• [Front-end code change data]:
###
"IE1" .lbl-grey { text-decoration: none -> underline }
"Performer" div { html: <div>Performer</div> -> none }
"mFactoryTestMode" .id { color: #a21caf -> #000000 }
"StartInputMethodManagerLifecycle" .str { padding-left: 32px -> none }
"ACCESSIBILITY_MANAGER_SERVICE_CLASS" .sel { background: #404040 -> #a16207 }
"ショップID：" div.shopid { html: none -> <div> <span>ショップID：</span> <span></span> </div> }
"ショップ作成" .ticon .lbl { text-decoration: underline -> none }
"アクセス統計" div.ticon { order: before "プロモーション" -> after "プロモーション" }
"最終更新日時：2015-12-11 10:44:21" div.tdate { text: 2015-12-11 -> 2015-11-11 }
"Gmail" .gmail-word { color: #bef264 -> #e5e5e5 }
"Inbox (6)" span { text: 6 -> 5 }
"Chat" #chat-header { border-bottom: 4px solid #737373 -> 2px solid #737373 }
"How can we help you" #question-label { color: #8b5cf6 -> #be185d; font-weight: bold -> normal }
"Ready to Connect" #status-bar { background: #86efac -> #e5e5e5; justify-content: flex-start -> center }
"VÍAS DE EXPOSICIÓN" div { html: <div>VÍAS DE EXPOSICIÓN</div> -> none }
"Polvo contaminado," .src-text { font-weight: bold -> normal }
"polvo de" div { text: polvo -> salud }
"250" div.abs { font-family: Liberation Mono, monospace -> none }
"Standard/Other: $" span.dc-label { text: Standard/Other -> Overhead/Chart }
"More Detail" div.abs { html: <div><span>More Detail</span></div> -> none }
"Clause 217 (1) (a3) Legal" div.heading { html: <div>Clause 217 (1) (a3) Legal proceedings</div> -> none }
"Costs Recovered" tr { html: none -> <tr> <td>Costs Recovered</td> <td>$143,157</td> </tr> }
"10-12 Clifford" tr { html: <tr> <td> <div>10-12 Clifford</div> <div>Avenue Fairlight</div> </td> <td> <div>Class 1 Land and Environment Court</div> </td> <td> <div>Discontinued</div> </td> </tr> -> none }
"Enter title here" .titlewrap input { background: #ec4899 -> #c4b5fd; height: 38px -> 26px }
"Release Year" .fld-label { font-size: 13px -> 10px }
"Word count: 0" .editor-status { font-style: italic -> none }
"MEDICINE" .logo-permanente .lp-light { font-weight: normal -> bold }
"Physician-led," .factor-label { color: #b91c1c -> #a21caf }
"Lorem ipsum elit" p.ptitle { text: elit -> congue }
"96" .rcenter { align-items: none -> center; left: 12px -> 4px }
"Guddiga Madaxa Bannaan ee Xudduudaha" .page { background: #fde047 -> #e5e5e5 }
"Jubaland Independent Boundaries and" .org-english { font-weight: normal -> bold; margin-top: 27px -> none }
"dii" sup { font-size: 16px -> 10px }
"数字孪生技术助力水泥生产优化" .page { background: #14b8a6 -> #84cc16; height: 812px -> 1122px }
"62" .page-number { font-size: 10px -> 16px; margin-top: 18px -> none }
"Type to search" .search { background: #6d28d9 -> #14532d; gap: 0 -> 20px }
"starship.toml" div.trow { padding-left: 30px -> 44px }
###
• [WORK INSTRUCTIONS]: Search the data for "height". Copy each line that has it.

• [TASK RESPONSE]:
"Enter title here" .titlewrap input { background: #ec4899 -> #c4b5fd; height: 38px -> 26px }
"数字孪生技术助力水泥生产优化" .page { background: #14b8a6 -> #84cc16; height: 812px -> 1122px }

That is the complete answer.